Let me respond to all three repliers in this one post

First, if I am recalling correctly Poveda, you've said here at TC that you can't stand anything beyond Stravinsky's "Firebird" If so, then your response is not unexpected.

Fred, thanks for the liking. The poem does begin with a person alone with their thoughts so naturally I start off with just a viola. The intensification that takes place later refers to the person witnessing an awesome display of raw power.

Phil, there's a spot in the middle where the poem briefly deals with love, so I responded by writing a more tonal section although it does slide around and disintegrates as the love thoughts do in the poem.


----------



## E Cristobal Poveda (Jul 12, 2017)

Vasks said:


> Let me respond to all three repliers in this one post
> 
> First, if I am recalling correctly Poveda, you've said here at TC that you can't stand anything beyond Stravinsky's "Firebird" If so, then your response is not unexpected.
> 
> ...


I mean, it would do brilliant as a horroresque type piece, it evokes a certain visceral sense of dread in me.


----------



## MarkMcD (Mar 31, 2014)

Hi Vasks,

This is a very intense work. I'm always intrigued by the processes you and composers like you go through and the techniques you employ to achieve your goals. It's a very confident piece and it hangs together very well. I especially like the tone bending and the col-legno which are used to great effect.

I can appreciate the artistry in putting together something like this, it's not easy to master so much dissonance in a way that still captures the audience and doesn't leave them feeling like it was just a bunch of randomness. There's a feeling of real intent and journeying toward a destination. The comical touch around 5.32 adds another dimension I liked also.

As you know, technically I can't tell you anything, but I liked it.

Regards
Mark


----------



## Guest (Jul 4, 2018)

Me likey.

It sounds very very neo-romantic, rhythmically constraint and with a nice sense of pacing, paced very much like a film score actually. There's a lot of comfort and regularity in this music for me, not sure about the 'dread' yet at three and a half minutes in, except in the violin glissandi right before the very humorous pizzicati. 

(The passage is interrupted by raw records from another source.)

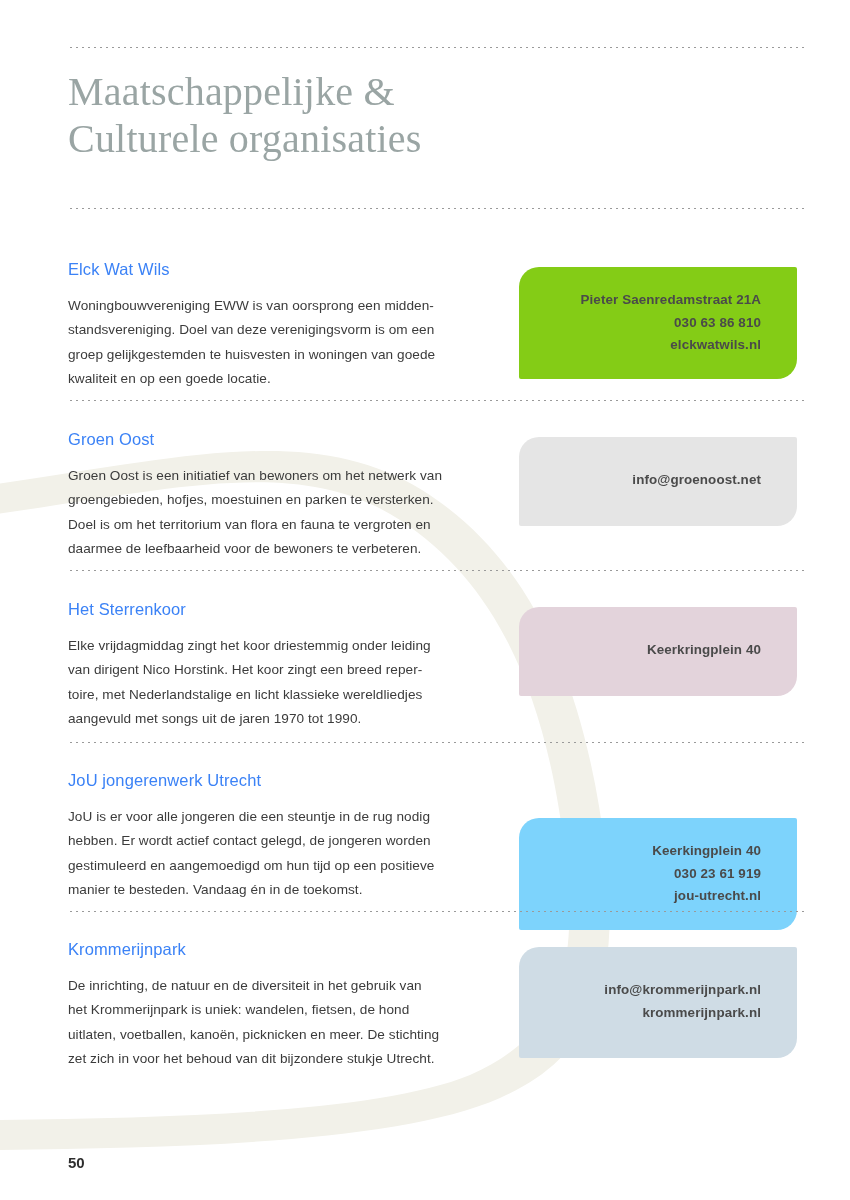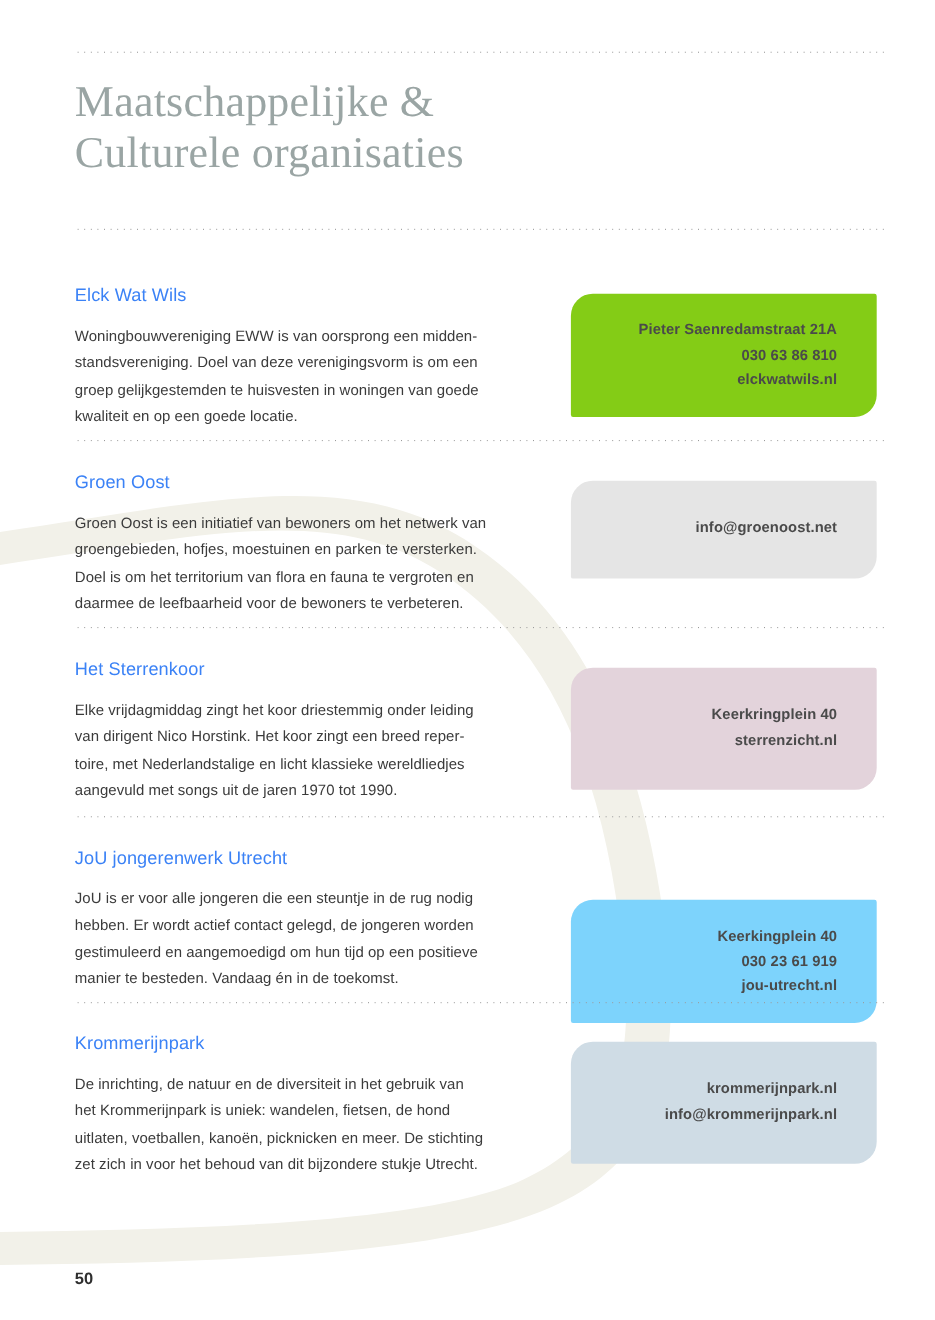--- a/index.html
+++ b/index.html
@@ -166,21 +166,20 @@
   <div class="divider" style="top:570px;"></div>
 
   <section class="entry" style="top:600px;">
     <h2 class="entry-heading">Het Sterrenkoor</h2>
     <p class="entry-body">Elke vrijdagmiddag zingt het koor driestemmig onder leiding
 van dirigent Nico Horstink. Het koor zingt een breed reper-
 toire, met Nederlandstalige en licht klassieke wereldliedjes
 aangevuld met songs uit de jaren 1970 tot 1990.</p>
     <div class="contact-card" style="top:7px; background:#e3d3db; padding-top:32px; padding-bottom:34px;">
       <span class="contact-line">Keerkringplein 40</span>
-      <span class="contact-line">sterrenzicht.nl</span>
     </div>
   </section>
 
   <div class="divider" style="top:742px;"></div>
 
   <section class="entry" style="top:771px;">
     <h2 class="entry-heading">JoU jongerenwerk Utrecht</h2>
     <p class="entry-body">JoU is er voor alle jongeren die een steuntje in de rug nodig
 hebben. Er wordt actief contact gelegd, de jongeren worden
 gestimuleerd en aangemoedigd om hun tijd op een positieve
@@ -194,20 +193,20 @@
 
   <div class="divider" style="top:911px;"></div>
 
   <section class="entry" style="top:940px;">
     <h2 class="entry-heading">Krommerijnpark</h2>
     <p class="entry-body">De inrichting, de natuur en de diversiteit in het gebruik van
 het Krommerijnpark is uniek: wandelen, fietsen, de hond
 uitlaten, voetballen, kanoën, picknicken en meer. De stichting
 zet zich in voor het behoud van dit bijzondere stukje Utrecht.</p>
     <div class="contact-card" style="top:7px; background:#cfdce5; padding-top:32px; padding-bottom:34px;">
+      <span class="contact-line">info@krommerijnpark.nl</span>
       <span class="contact-line">krommerijnpark.nl</span>
-      <span class="contact-line">info@krommerijnpark.nl</span>
     </div>
   </section>
 
   <div id="page-number">50</div>
 
 </div>
 
 </body></html>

Do I hear a bit of influence from Mosolov? Roslavets? There's something of that early 20th century Russian style in this which I find quite appealing.

I'm curious to know your thoughts on neo-Romantic composers such as Wolfgang Rihm who takes a lot of inspiration from the late Romantic aesthetic as you have done here.


----------



## Vasks (Dec 9, 2013)

Again, I'll respond to the last 3 replies in order:

Got it, Poveda. I guess it would have been better if you had initially said something like "the piece conveys a sense of dread". But if I was correct in my statement about your limit on "modernism" keep trying to listen to what the consensus says are 20th century masterpieces with repeated listenings. You're young; force yourself to soak 'em in.

Thank you Mark. NotePerformer allows some special techniques to be heard. I actually had a problem with the col legno cello that refused to go back to "arco" even though I did write it in. I had to actually create another cello staff that did just the col legno spot.

I guess shirime that because I compose with melodic and motivic ideas at the forefront, it forces my pieces to connect to the past. There's no intention on my part to be "Russian" but once in a while a passage in certain pieces (not this one for me) does sound Shostakovich-like. I only have two pieces by Rihm (*Time Chant*..which I can't recall being obviously Neo-Romantic & *Jagden und Formen*...a huge piece which I have not heard in a long time and can't recall much else.


----------



## Guest (Jul 4, 2018)

Hmmm I thought Time Chant was one of his more neo-Romantic works, particularly the highly melodic, gestural/motific and anti-experimental nature of his music.


----------